We took a couple of days out to head across to RSPB Minsmere in Suffolk on Easter Monday and Tuesday to catch up with activities over there and for me to try my hand at some of the species that can be seen there. I have been going to Minsmere for just under twenty years or so now, but haven't been for three years so I was looking forward to getting back there. With the Spring seeming to be a bit 'earlier' this year I was hoping that there would be plenty of migrants in, but I think we timed it about two weeks too early. So maybe we should have stuck with the usual preferred time slot of middle of May.
After a relative heatwave across much of the country for the previous week to ten days, the weather changed and we were greeted by a very cold and strong north east wind coming straight off of a very cold North Sea. The previous heat wave had lulled me in to a false sense of summer so I was grateful of the hides to stay out of the cold wind.
Minsmere is a great place for wildlife watching and we saw plenty of birds species as well as a good few mammals, insects and butterflies too.
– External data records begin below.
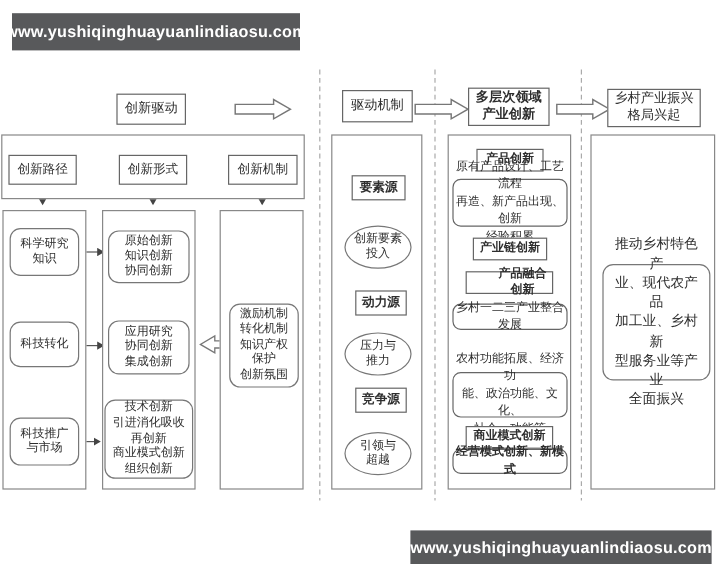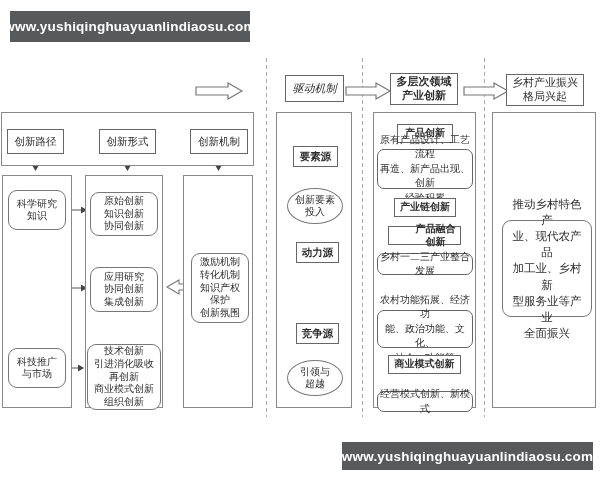"创新驱动" div.abs { html: none -> <div>创新驱动</div> }
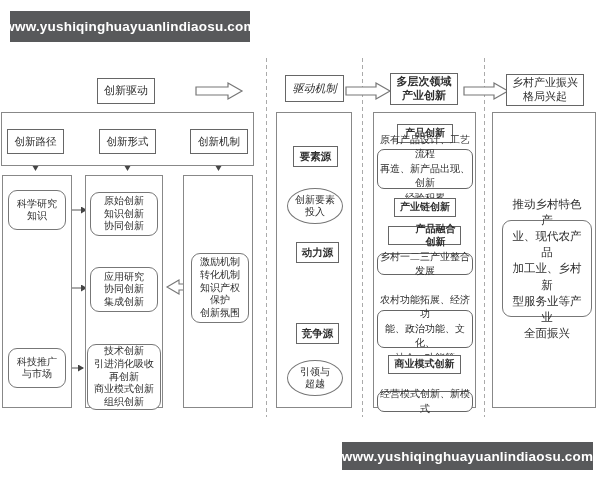"驱动机制" div.abs { font-style: italic -> none }
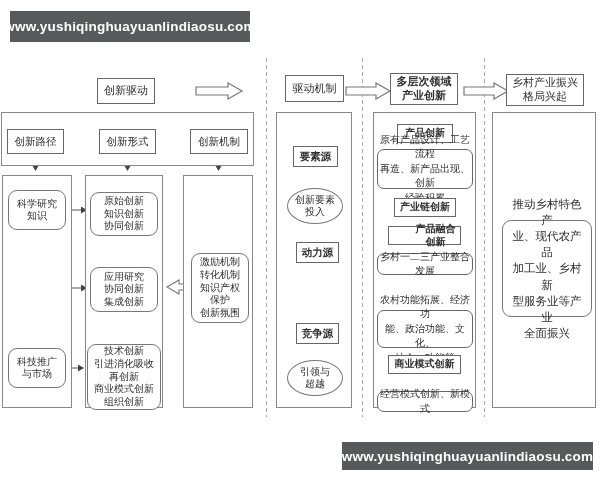"科技转化" div.abs { html: none -> <div>科技转化</div> }
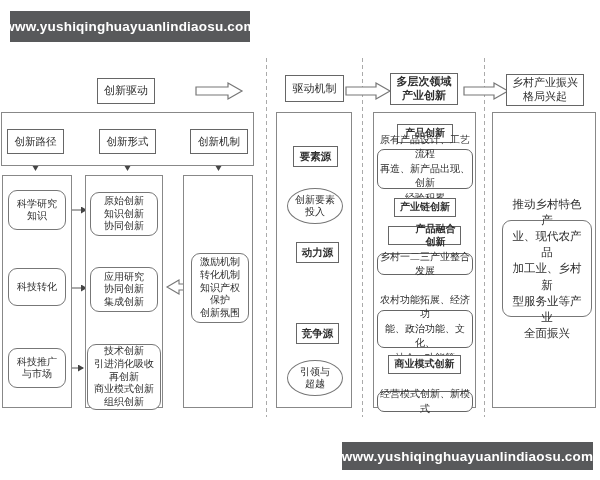"压力与" div.abs { html: none -> <div>压力与 推力</div> }
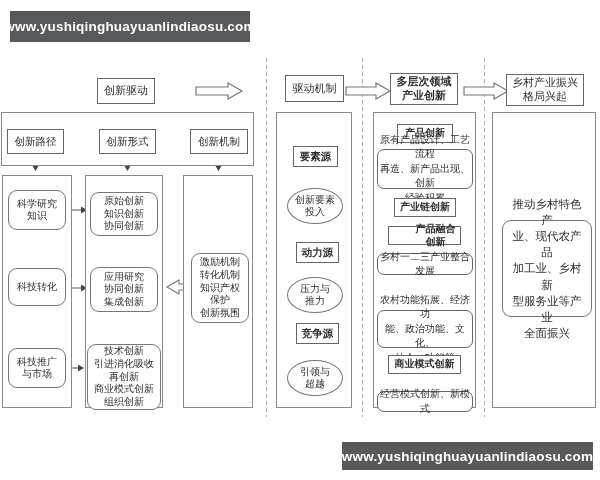"技术创新" div.abs { top: 344px -> 333px }
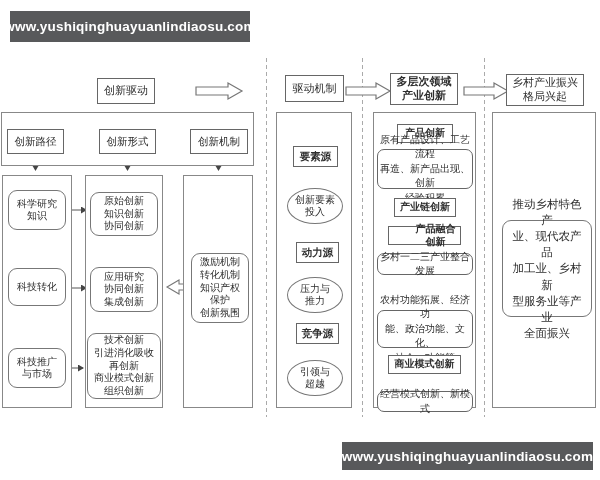"经营模式创新、新模式" div.abs { font-weight: none -> bold; top: 391px -> 374px }
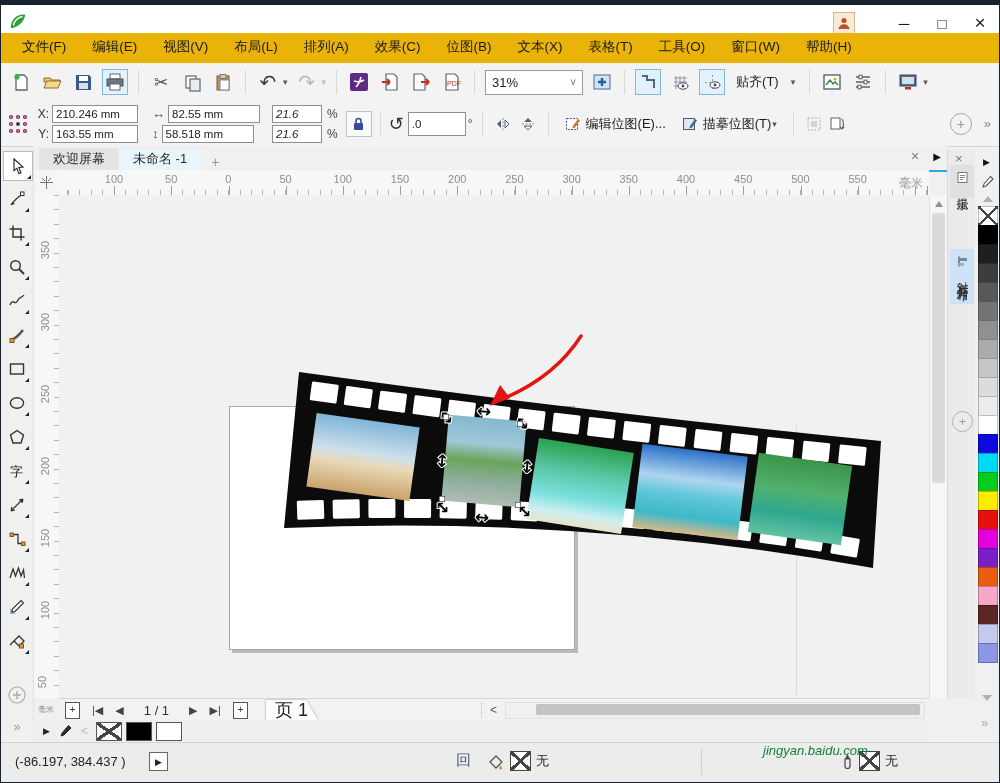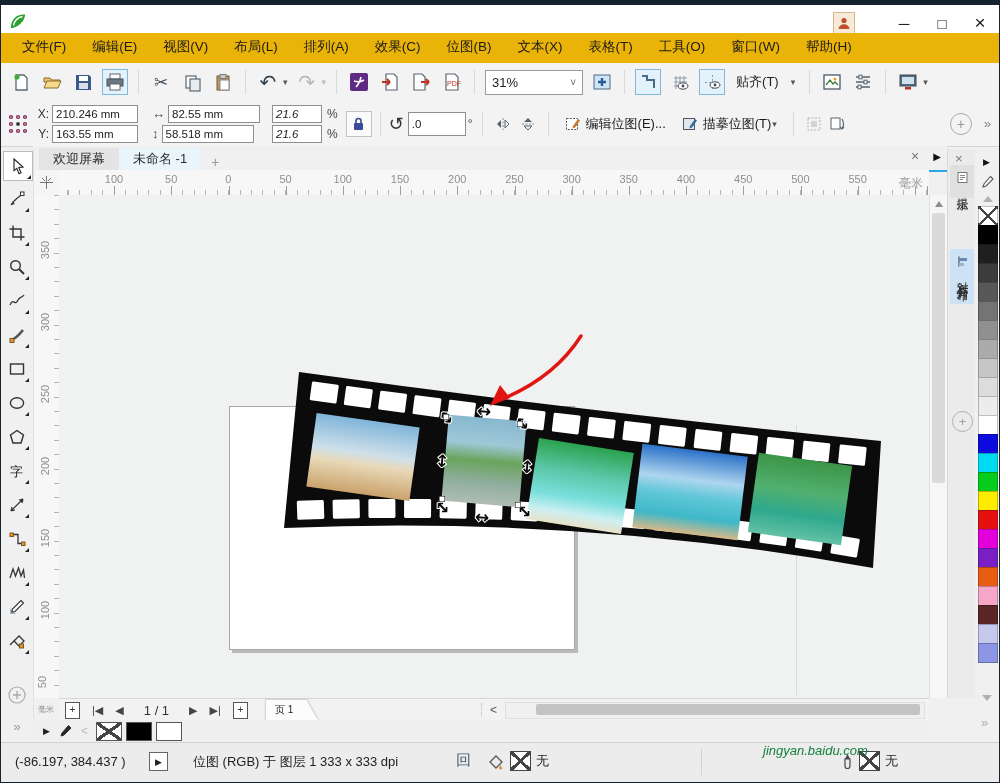"页 1" .pg-tab { font-size: 10px -> 18px }
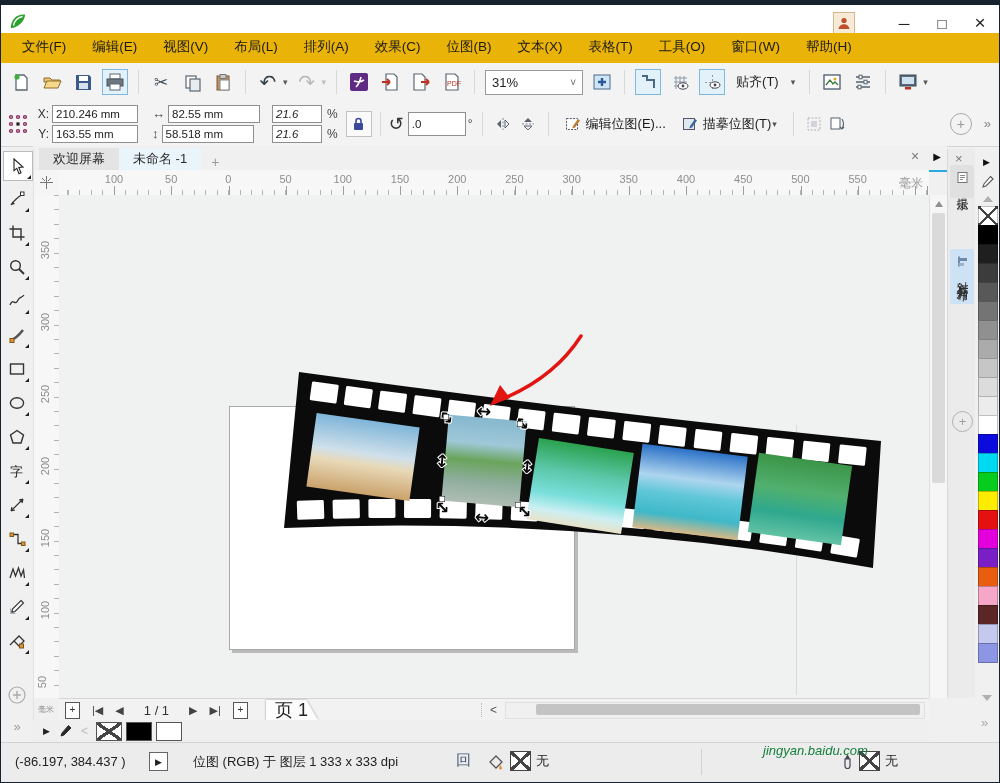"位图 (RGB) 于 图层 1" span.st-info { html: <span>位图 (RGB) 于 图层 1 333 x 333 dpi</span> -> none }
In this mini series I will bring you the main species I was after which were Bittern, Marsh Harrier and what I will call the rest at the end.
Minsmere has done extremely well over the years with an excellent reedbed management programme that has proved very encouraging and there are usally now double figures of booming male Bittern to be heard. However, they remain elusive to the eye for many people and patience, as ever, is called for.
Many a time I have been into a hide to be told, 'You should have been here five minutes ago - it was right here in front of us' I also reckion the same is true when you leave a hide if you have not been successful and that the things turn up just after you leave.
By the time we got to the first hide at Island Mere on Monday, the bright sun was high and in the wrong direction for photography but we held out as Jac had not seen Bittern before, and so it was to remain. A couple of Snipe immediately in front of the hide followed by a very confident Water Rail in the open but with a steep view from above and harsh light there was little point photographing so it was a case of enjoy the views of te ewildlife.
In and above the reedbeds, Bearded Tit, Reed and Sedge warblers could be seen and heard, and many Marsh Harriers were floating effortlessly searching for food or nesting material.
Sand Martins danced across the water catching their prey too. But no Bittern.
So to the next day. Getting out of a bed and venturing into the cold wind on Tuesday morning at 05.30 to be met with grey murky light replacing the crisp blue of the previous day, my bed felt more welcoming but off I went back to the reserve.
Walking through to the Bittern Hide this time, I was met with half a dozen very close Red Deer who weren't phased by me, while on the other side of the track a couple of Muntjac watched me carefully.
There were four others already in the hide and the conditions and light didn't seem good but patience was called for.
About two minutes after getting into the hide and scanning with my binocs, I picked up a pair of Marsh Harriers a good distance away, but just ahead were a pair of Bittern. Too extreme a range for an image, and to be honest I wasn't ready with the camera at this stage.
As can be the way after such a sighting, it took a quite a while before the next sighting.
As usual we are always optimists and I took some images, in poor light and and extreme distance in case it was the only sighting that I was going to get.
Oh well......at least you can identify it.
Time passed and there was another distant sighting, and my hide buddies had decided they had had enough and ventured further on and were content with the brief sightings plus the Kingfisher and Red Deer we had seen in front of us at this stage.
After about five minutes of them going, and while I was checking out some images with my head down, I caught an incoming largish shape and looked up just to see a Bittern landing right in front of me. They left too soon.
With no noise and other birds around, the Bittern was bold and made the most of the quiet situation.
Adopting the Bittern 'freeze'
Confident and off for a wander
Wading across the gap to the next set of reeds
After it had gone into the reeds, I watched the Marsh Harrier for a while and was fortunately still alert a short while later when the Bittern got up from the reedbed and flew away to my left into the wind and into the light that had come up a little more now and was a bit more sympatheic towards photography.
I was happy to see this at quite close range and went back for my breakfast at about 0900 after a very pleasant few hours when the thought of getting out of bed was not appealing.
We came back later in the day and nothing showed in the morning so we came back again later in the afternoon and Jac got her first sights of Bittern including another similar close flyby altough the light was less favourable for images so nothing to show that would add to what I have already posted up.